Weather is proving to be a major factor in preventing getting anything done this winter. Ground is so water-logged best left alone till it has drained. I am managing to keep the weeding under control by reaching in from the paths and not treading on the beds at all. Autumn fruiting raspberries should be cut the ground this month; they will fruit on new canes which will soon start to emerge.
Still too early to be sowing in the greenhouse but I have laid out potatoes to chit, covering with fleece to keep them frost free and put a few shallots in cell trays to start them off. Onion sets will be available in the stores later this month.
Welcome respite from the relentless wind, rain and cold is a couple of fine sunny days in the middle of the month.
One side of the plot and a patch of leeks still waiting to be harvested.
A DATE FOR YOUR DIARY
G.A.H. & G.A. are pleased to welcome Dr Alick Jones to give a gardening talk on ‘Weeds – can we ever win?’ at HEDCA on Tuesday 17th February at 7.30 pm. Admission free to members and £1 to non-members with the usual light refreshments and raffle. All are very welcome.

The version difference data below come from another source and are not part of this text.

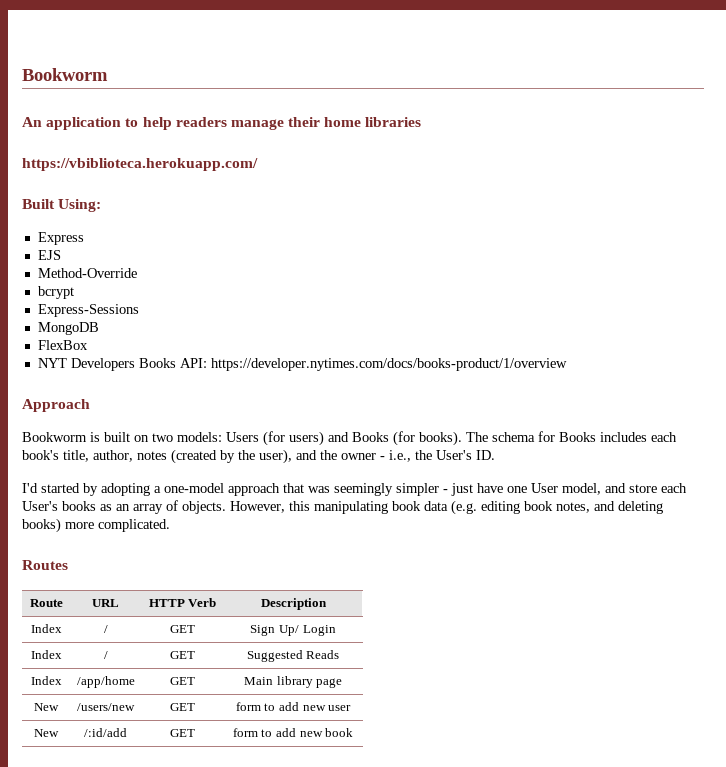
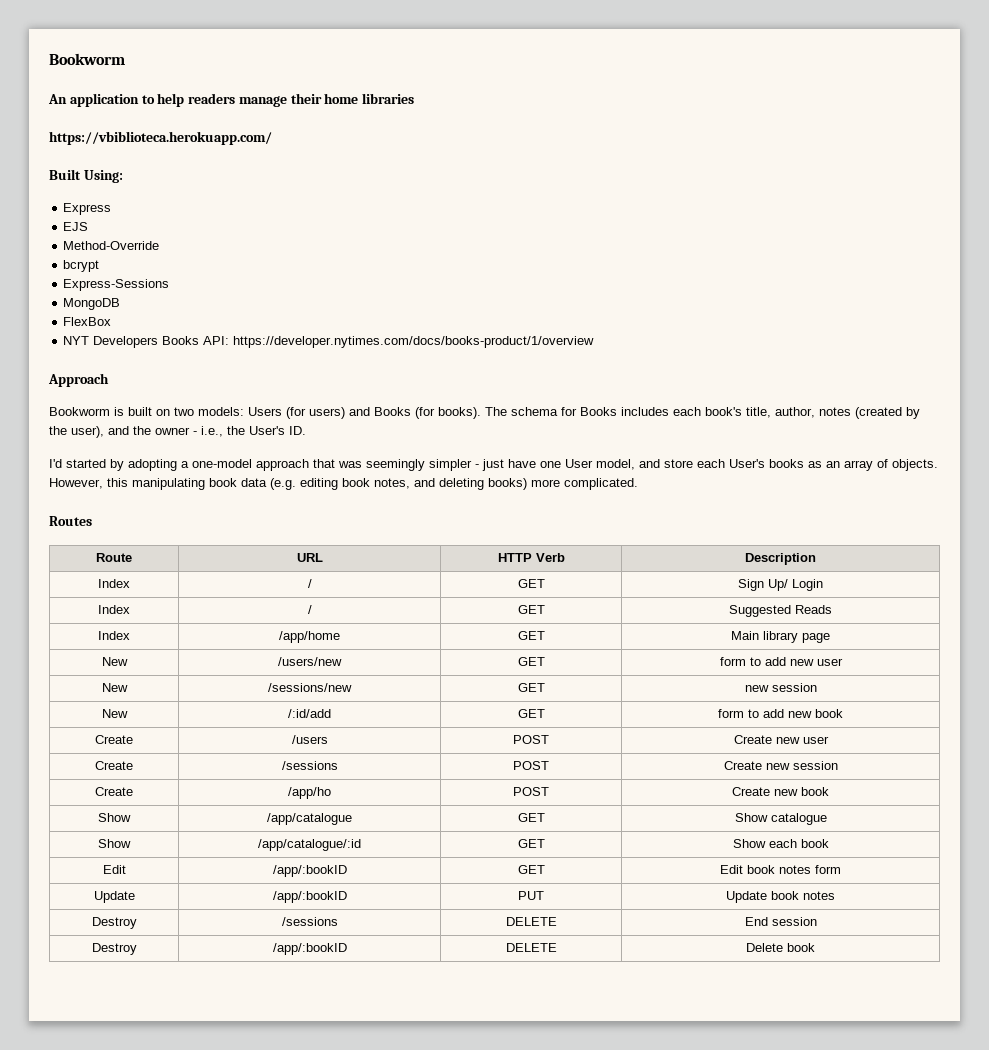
+ New | /sessions/new | GET | new session
+ Create | /users | POST | Create new user
+ Create | /sessions | POST | Create new session
+ Create | /app/ho | POST | Create new book
+ Show | /app/catalogue | GET | Show catalogue
+ Show | /app/catalogue/:id | GET | Show each book
+ Edit | /app/:bookID | GET | Edit book notes form
+ Update | /app/:bookID | PUT | Update book notes
+ Destroy | /sessions | DELETE | End session
+ Destroy | /app/:bookID | DELETE | Delete book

Well, with the whole country covered now in a blanket of snow, ice and cold winds who knows when we will be able to get on the plot again. Don’t try digging frozen ground it will only do more harm than good. It is tempting to start seeds off in the greenhouse or a sunny window sill but I would be inclined to wait; light levels are rising but not really enough yet to prevent any seedlings emerging from getting leggy. Later sowings will catch up once the soil and temperatures have warmed up.
15th of the month and temperatures are at last rising but I am still erring on the side of caution. First and second early potatoes can be planted now if your soil is right and not water logged. In my cold greenhouse I have planted onion sets and a few more shallots into the cell trays; sown the first of the more hardier of seeds, cabbage, leeks, lettuce and celeriac. Peas I will sow in pots in the next week or so.

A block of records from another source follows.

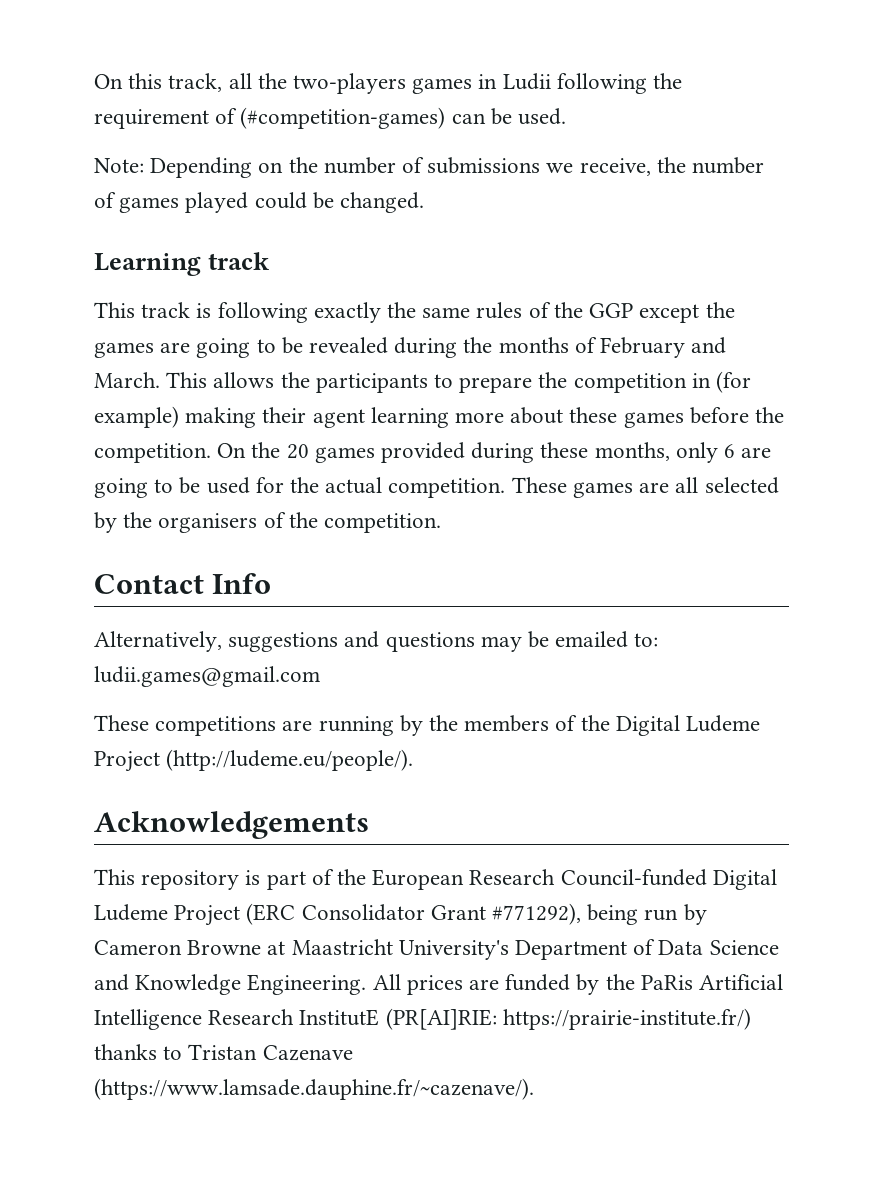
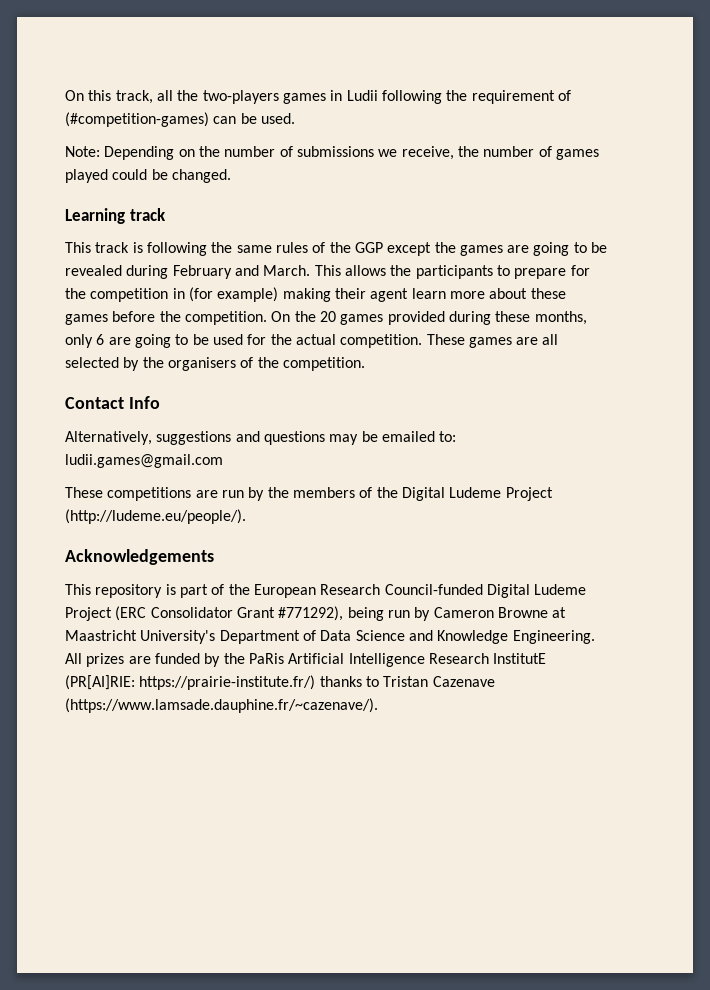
- This track is following exactly the same rules of the GGP except the games are going to be revealed during the months of February and March.
+ This track is following the same rules of the GGP except the games are going to be revealed during February and March.
- This allows the participants to prepare the competition in (for example) making their agent learning more about these games before the competition.
+ This allows the participants to prepare for the competition in (for example) making their agent learn more about these games before the competition.
- These competitions are running by the members of the Digital Ludeme Project (http://ludeme.eu/people/).
+ These competitions are run by the members of the Digital Ludeme Project (http://ludeme.eu/people/).
- All prices are funded by the PaRis Artificial Intelligence Research InstitutE (PR[AI]RIE: https://prairie-institute.fr/) thanks to Tristan Cazenave (https://www.lamsade.dauphine.fr/~cazenave/).
+ All prizes are funded by the PaRis Artificial Intelligence Research InstitutE (PR[AI]RIE: https://prairie-institute.fr/) thanks to Tristan Cazenave (https://www.lamsade.dauphine.fr/~cazenave/).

Pleased to say at last I have made my first picking of Purple Sprouting which has made a very welcome change.
Spring has arrived at last.
29th and I think perhaps I spoke too soon as we are now almost under water from the very heavy rain and the cold with no signs of it warming up over Easter either.
On one of the warmer days I planted out the shallots, put some Parsnip seeds in and a few carrots, both under enviromesh for protection. Have a feeling I shall be re-sowing later but we can live in hopes. I’ve cleared the last of the leeks which have been very good this winter – one crop that has enjoyed the cold.
I’ve been checking over the onions and potatoes still in store. Both are starting to shoot but with the potatoes the shoots can be rubbed off still leaving a very usable potato. The onions will need using soon but the shallots are keeping well. I have sown tomato seeds but keeping them indoors in the warm. ‘Mountain Magic F1’ which faired very well last year being the last to succumb to the blight, Fandango a blight resistant delicious large tomato and Cherrola my favourite cherry type.
A reminder first that the G.A.H. & G A, AGM will be held on 24th April, 7.30 at HEDCA. Depending on the council’s decision there should be plenty to talk about.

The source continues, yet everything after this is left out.